For example, in one embodiment, the 10-bit pixel values output from
a horizontal scaler may take on values from 0 to 1023. In such an
embodiment, normalization unit 24 may divide the value received
from the horizontal scaler by 1023 to change the range of the
value. In other embodiments, normalization unit 24 may divide by
other values depending on the number of bits used to represent
pixel values. Also, normalization unit 24 may be configured to
remove an optional offset from one or more of the pixel values. As
shown in FIG. 1, the horizontal scalers in channel 14 are coupled
to dither unit 32. In one embodiment, channel 14 may process an
alpha channel and the outputs of the horizontal scalers in channel
14 may be conveyed to dither unit 32.
[0041] Normalization unit 24 may convey normalized pixel values to
color space conversion (CSC) unit 26. CSC unit 26 may be configured
to convert between two different color spaces. In various
embodiments, the CSC unit may perform a color space conversion of
the graphics data it receives. For example, in one embodiment,
pixel values may be represented in source image 34 by a RGB color
space. In this embodiment, pipeline 10 may need to generate output
images in a YCbCr color space, and so CSC unit 26 may convert
pixels from the RGB color space to the YCbCr color space. Various
other color spaces may be utilized in other embodiments, and CSC
unit 26 may be configured to convert pixels in between these
various color spaces. In some embodiments, when a color space
conversion is not required, the CSC unit may be a passthrough
unit.
[0042] In one embodiment, CSC unit 26 may convey pixels to chroma
downsampling unit 28. Chroma downsampling unit 28 may be configured
to downsample the chroma components of the pixels in an inline,
buffer-free fashion. Various types of downsampling may be performed
(e.g., 4:2:2, 4:2:0). For example, in one embodiment, if the source
image is in a 4:4:4 format and if the destination image is
specified to utilize a 4:2:0 structure, then chroma downsampling
unit 28 may perform vertical and horizontal downsampling of the
chroma pixel components of the source image. In some scenarios,
chroma downsampling unit 28 may be a passthrough unit if
downsampling of the chroma pixel components is not needed.

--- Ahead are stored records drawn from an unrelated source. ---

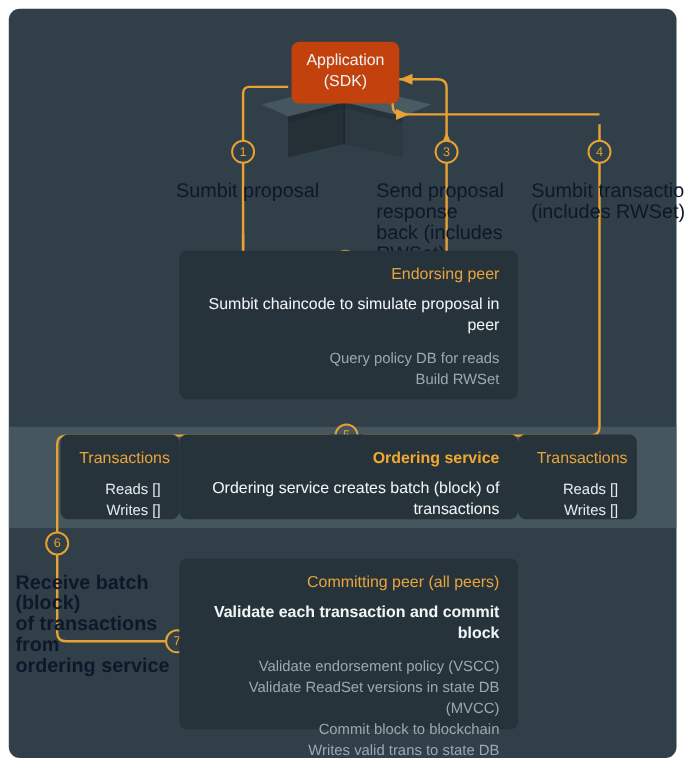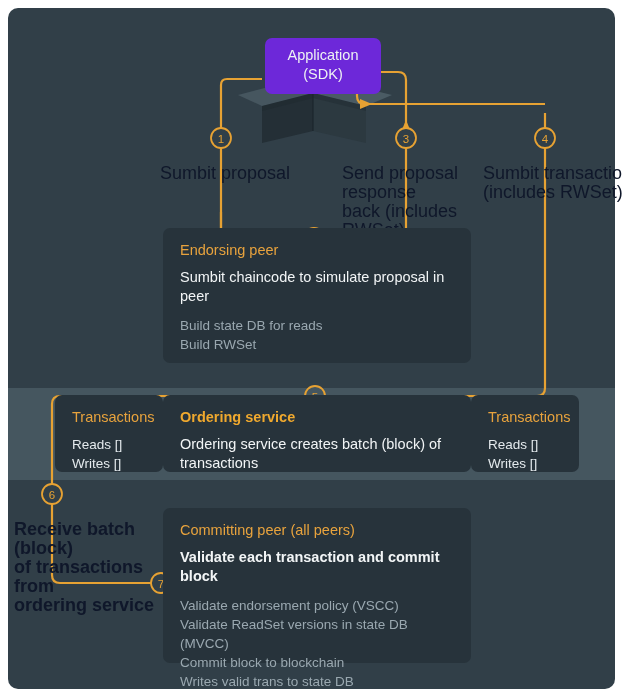"Application" .app-plate { background: #6d28d9 -> #c2410c; width: 116px -> 98px }
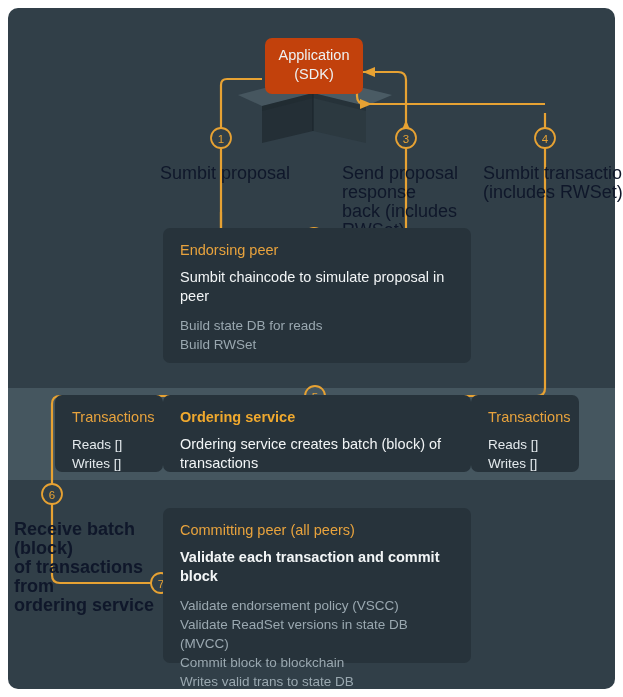"Endorsing peer" .card-pad { text-align: none -> right }
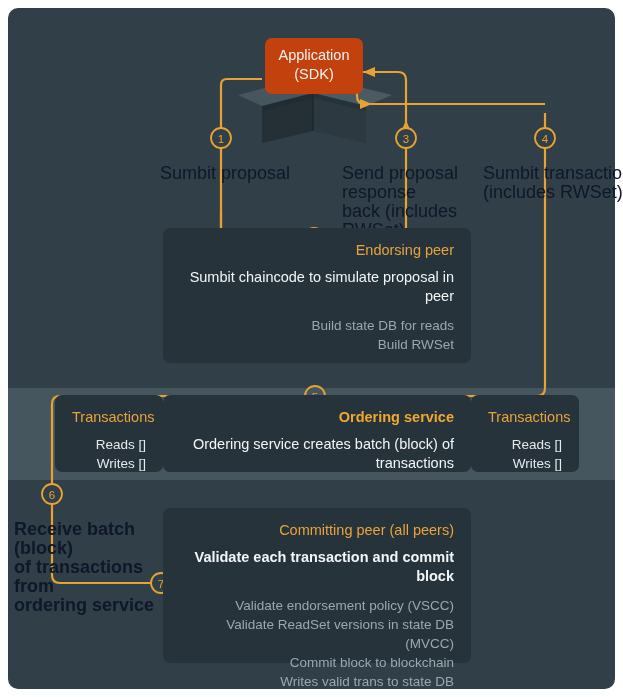"Build state DB for reads" div.card-line { text: Build state -> Query policy }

[0043] Although not shown in FIG. 1, an interface may connect
chroma downsampling unit 28 to a processor or other device which
may convey configuration data to chroma downsampling unit 28. The
chroma downsampling unit 28 may operate in different modes
depending on the operational mode in which it is set. In one
embodiment, chroma downsampling unit 28 may receive four pixels per
chroma component per clock from CSC unit 26. In other embodiments,
chroma downsampling unit 28 may receive other numbers of pixels per
clock from CSC unit 26.
[0044] Chroma downsampling unit 28 may be coupled to reformatting
unit 30. Reformatting unit 30 may be configured to reverse the
normalization that was performed by normalization unit 24.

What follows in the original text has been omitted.